**TASK**
Every line with the string "filter" should be copied from the data.

Start of RECORD EXTRACTS

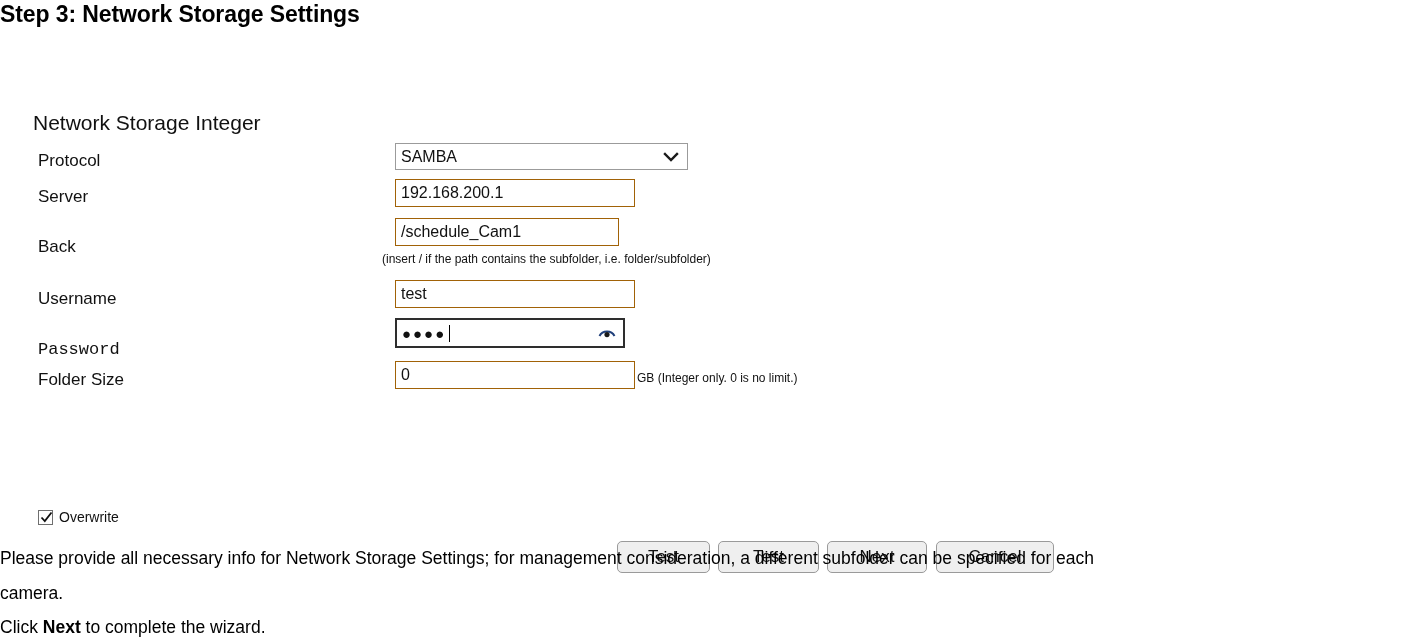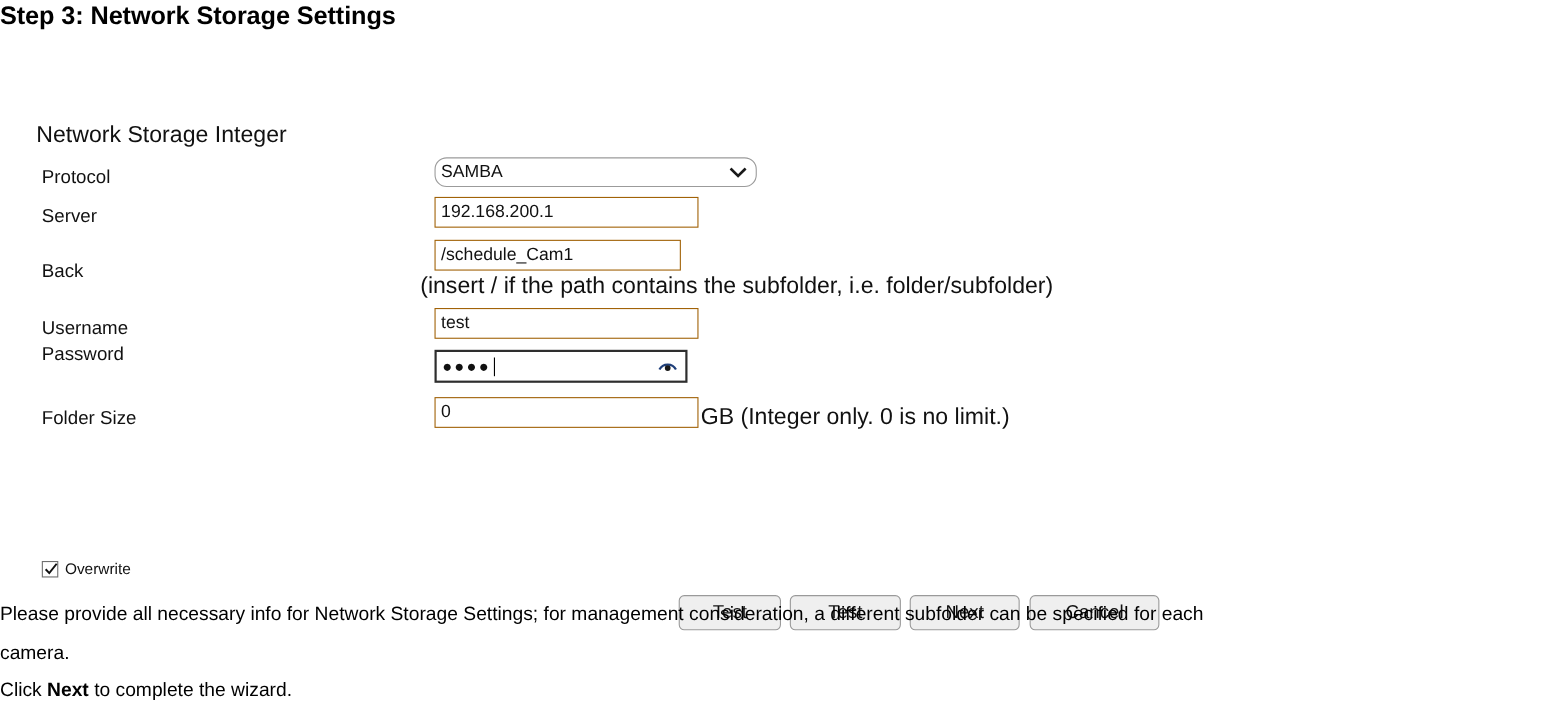--- a/index.html
+++ b/index.html
@@ -116,21 +116,21 @@
   .caret {
     display: inline-block;
     width: 1px;
     height: 17px;
     background: #000;
     margin-left: 3px;
   }
 
   .hint {
     position: absolute;
-    font-size: 21px;
+    font-size: 12px;
     line-height: 19px;
     white-space: nowrap;
     color: #111111;
   }
 
   
   .checkbox-row {
     position: absolute;
     left: 38px;
     top: 404px;
@@ -187,21 +187,21 @@
 </head>
 <body>
 
 <div class="page-heading">Step 3: Network Storage Settings</div>
 
 <div class="panel">
 
   <div class="panel-title">Network Storage Integer</div>
 
   <div class="row-label" style="top:47px;">Protocol</div>
-  <div class="select-box" style="left:395px; top:39px; width:293px; height:27px;border-radius:11px;">
+  <div class="select-box" style="left:395px; top:39px; width:293px; height:27px;">
     <span>SAMBA</span>
     <span class="chev">
       <svg width="16" height="10" viewBox="0 0 16 10">
         <path d="M2 2 L8 8 L14 2" fill="none" stroke="#1a1a1a" stroke-width="2.4" stroke-linecap="square"></path>
       </svg>
     </span>
   </div>
 
   <div class="row-label" style="top:83px;">Server</div>
   <div class="field" style="left:395px; top:75px; width:240px; height:28px;">
@@ -212,21 +212,21 @@
   <div class="field" style="left:395px; top:114px; width:224px; height:28px;">
     <span>/schedule_Cam1</span>
   </div>
   <div class="hint" style="left:382px; top:146px;">(insert / if the path contains the subfolder, i.e. folder/subfolder)</div>
 
   <div class="row-label" style="top:185px;">Username</div>
   <div class="field" style="left:395px; top:176px; width:240px; height:28px;">
     <span>test</span>
   </div>
 
-  <div class="row-label" style="top:208px;">Password</div>
+  <div class="row-label" style="top:236px;font-family:Liberation Mono, monospace;">Password</div>
   <div class="field focused" style="left:395px; top:214px; width:230px; height:30px;">
     <span class="dots">●●●●</span>
     <span class="caret"></span>
     <span class="eye">
       <svg width="20" height="16" viewBox="0 0 20 16">
         <path d="M2.5 11 C5.5 5, 14.5 5, 17.5 11" fill="none" stroke="#1f3f7a" stroke-width="2"></path>
         <circle cx="10" cy="9.6" r="2.6" fill="#1a1a1a"></circle>
       </svg>
     </span>
   </div>

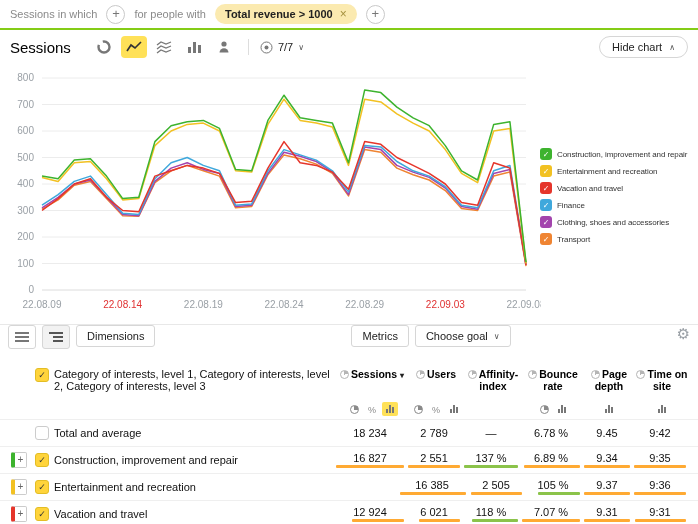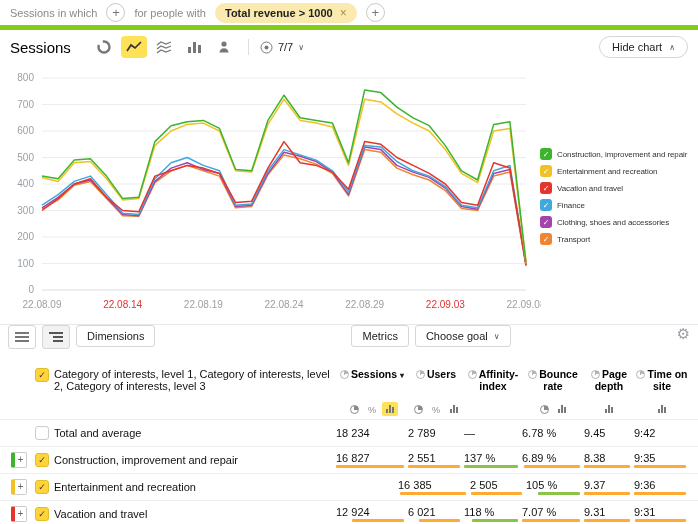--- a/index.html
+++ b/index.html
@@ -1,21 +1,21 @@
 <!DOCTYPE html>
 <html style="--accent-yellow: #ffe158; --checkbox-yellow: #ffd43b; --bar-orange: #ffaa33; --bar-green: #8bc34a; --weekend-red: #e03131; --tick-gray: #9aa0a6;"><head>
 <meta charset="utf-8">
 <style>
   *{box-sizing:border-box;margin:0;padding:0}
   html,body{width:698px;height:524px;overflow:hidden}
   body{font-family:"Liberation Sans",sans-serif;font-size:11px;color:#222;background:#fff}
   i,b{font-style:normal}
 
   
-  .filter-bar{display:flex;align-items:center;gap:9px;padding:0 10px;height:30px;border-bottom:5px solid #84cc16;color:#8a8a8a}
+  .filter-bar{display:flex;align-items:center;gap:9px;padding:0 10px;height:30px;border-bottom:2px solid #84cc16;color:#8a8a8a}
   .add-btn{width:19px;height:19px;border:1px solid #c9c9c9;border-radius:50%;background:#fff;color:#777;font-size:13px;line-height:16px;text-align:center;cursor:pointer;flex:none}
   .chip{display:inline-flex;align-items:center;gap:7px;background:#fbeab0;border-radius:12px;padding:3px 10px;color:#222;font-weight:bold}
   .chip-x{color:#a5913f;font-weight:normal;font-size:12px;cursor:pointer}
 
   
   .chart-header{display:flex;align-items:center;height:34px;padding:0 10px;gap:4px}
   .chart-title{font-size:15px;color:#000;margin-right:16px;font-weight:normal}
   .icon-btn{width:26px;height:22px;display:flex;align-items:center;justify-content:center;border-radius:4px;color:#777;cursor:pointer}
   .icon-btn.sel{background:var(--accent-yellow)}
   .vdiv{width:1px;height:16px;background:#ddd;margin:0 7px}
@@ -66,21 +66,21 @@
   .ico-bars b{width:2px;background:#777}
   .ico-bars b:nth-child(1){height:4px}
   .ico-bars b:nth-child(2){height:8px}
   .ico-bars b:nth-child(3){height:6px}
 
   .trow{height:27px;border-top:1px solid #efefef}
   .cb{width:14px;height:14px;border-radius:3px;display:flex;align-items:center;justify-content:center;font-size:9px;cursor:pointer;flex:none}
   .cb.on{background:var(--checkbox-yellow);border:1px solid #e3bd25;color:#333}
   .cb.off{background:#fff;border:1px solid #ccc}
   .exp{width:16px;height:16px;border:1px solid #ccc;border-left:4px solid #999;background:#fff;border-radius:2px;font-size:10px;line-height:1;color:#666;display:flex;align-items:center;justify-content:center;padding:0;cursor:pointer}
-  .c-num{display:flex;flex-direction:column;justify-content:center;align-items:flex-start;text-align:right;padding-right:4px;height:100%}
+  .c-num{display:flex;flex-direction:column;justify-content:center;align-items:center;text-align:right;padding-right:4px;height:100%}
   .val{display:block;font-size:11px;color:#111}
   .bar{display:block;height:3px;margin-top:1px;width:100%;position:relative}
   .bar b{display:block;height:3px;border-radius:1px;margin-left:auto;margin-right:0}
   .bar .orange{background:var(--bar-orange)}
   .bar .green{background:var(--bar-green)}
   .row-link{cursor:pointer}
 </style>
 </head>
 <body>
 
@@ -404,21 +404,21 @@
         <b class="green" style="width: 100%;"></b>
       </span>
     </div>
   <div class="cell c-bounce c-num">
       <span class="val">6.89 %</span>
       <span class="bar">
         <b class="orange" style="width: 97%;"></b>
       </span>
     </div>
   <div class="cell c-depth c-num">
-      <span class="val">8.38</span>
+      <span class="val">9.34</span>
       <span class="bar">
         <b class="orange" style="width: 100%;"></b>
       </span>
     </div>
   <div class="cell c-time c-num">
       <span class="val">9:35</span>
       <span class="bar">
         <b class="orange" style="width: 100%;"></b>
       </span>
     </div>

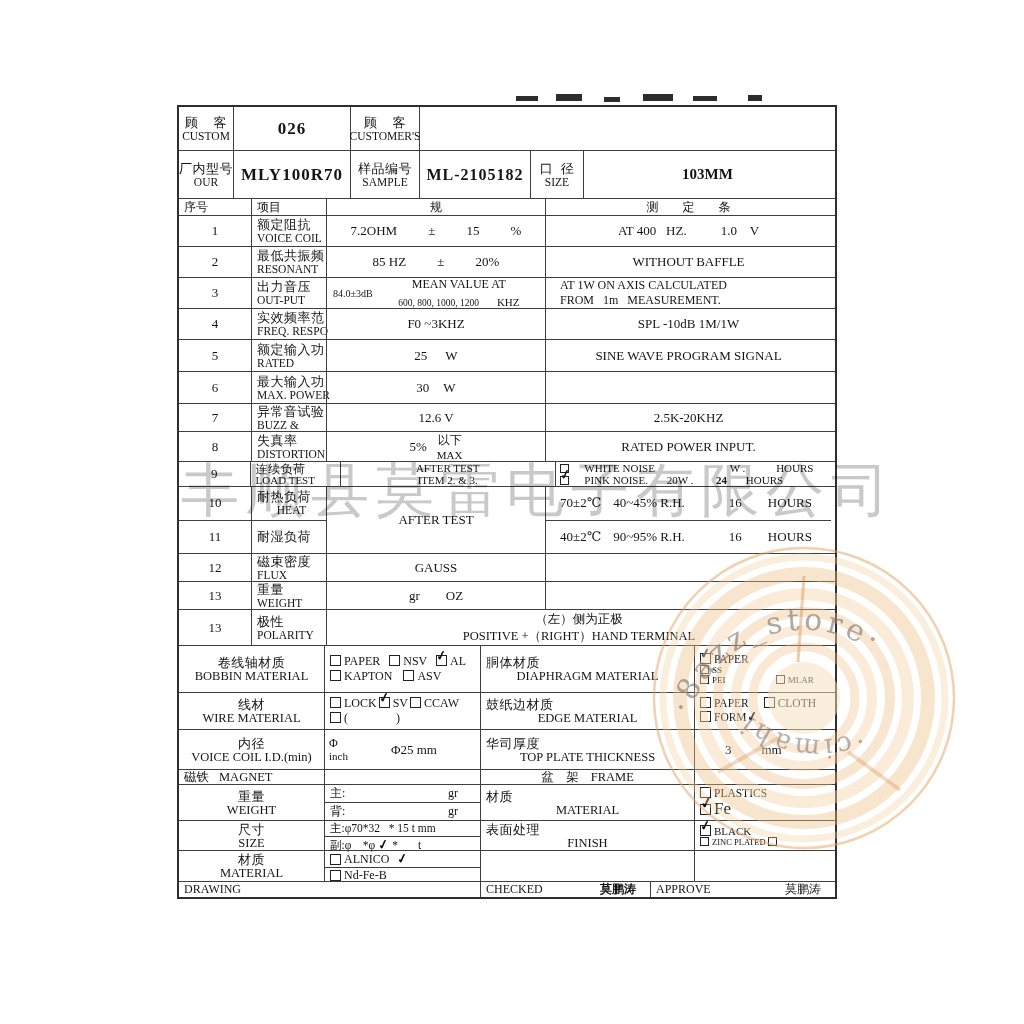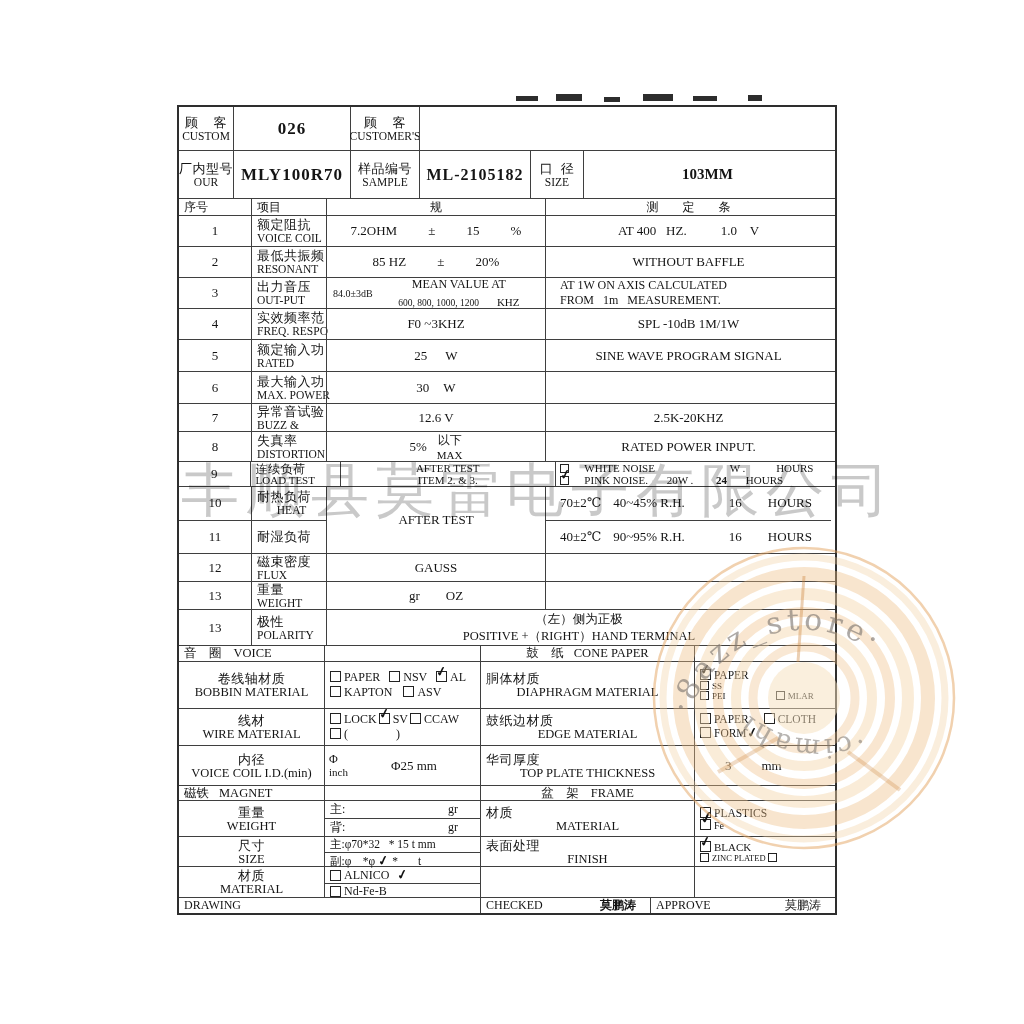--- a/index.html
+++ b/index.html
@@ -363,32 +363,20 @@
       <div class="colL" style="width:75px;">
         <span class="cn">极性</span>
           <span class="en">POLARITY</span>
       </div>
       <div class="col" style="width:505px;font-size:12.5px;">
         <span>（左）侧为正极</span>
         <span>POSITIVE +（RIGHT）HAND TERMINAL</span>
       </div>
     </div>
 
-    <div class="row" style="height:16px;font-size:12.5px;">
-      <div class="cl" style="width:145px;">
-        <span class="pre">音    圈</span>
-        <span style="margin-left:12px;">VOICE</span>
-      </div>
-      <div style="width:156px;"></div>
-      <div class="cc" style="width:214px;">
-        <span class="pre">鼓    纸</span>
-        <span style="margin-left:10px;">CONE PAPER</span>
-      </div>
-      <div style="width:137px;"></div>
-    </div>
 
     <div class="row" style="height:47px;">
       <div class="col" style="width:145px;">
         <span class="cn">卷线轴材质</span>
         <span class="en" style="font-size:12.5px;">BOBBIN MATERIAL</span>
       </div>
       <div class="col" style="width:156px;align-items:flex-start;padding-left:5px;font-size:12px;">
         <span class="nw"><span class="cb"></span><span>PAPER</span>
           <span class="cb" style="margin-left:6px;"></span><span>NSV</span>
           <span class="cb ck" style="margin-left:6px;"></span><span>AL</span></span>
@@ -476,21 +464,21 @@
           <span>背:</span>
             <span>gr</span>
         </div>
       </div>
       <div class="col" style="width:214px;">
         <span class="cn" style="align-self:flex-start;padding-left:5px;">材质</span>
         <span class="en" style="font-size:12.5px;">MATERIAL</span>
       </div>
       <div class="col" style="width:137px;align-items:flex-start;padding-left:5px;font-size:11.5px;">
         <span class="nw"><span class="cb"></span><span>PLASTICS</span></span>
-        <span class="nw" style="font-size:10px;"><span class="cb ck tall"></span><span>Fe</span></span>
+        <span class="nw" style="font-size:17px;"><span class="cb ck tall"></span><span>Fe</span></span>
       </div>
     </div>
 
     <div class="row" style="height:30px;">
       <div class="col" style="width:145px;">
         <span class="cn">尺寸</span>
         <span class="en" style="font-size:12.5px;">SIZE</span>
       </div>
       <div class="stack" style="width:156px;font-size:11.5px;">
         <div style="padding-left:5px;">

End of RECORD EXTRACTS

**RESULT BELOW**
-  .filter-bar{display:flex;align-items:center;gap:9px;padding:0 10px;height:30px;border-bottom:5px solid #84cc16;color:#8a8a8a}
+  .filter-bar{display:flex;align-items:center;gap:9px;padding:0 10px;height:30px;border-bottom:2px solid #84cc16;color:#8a8a8a}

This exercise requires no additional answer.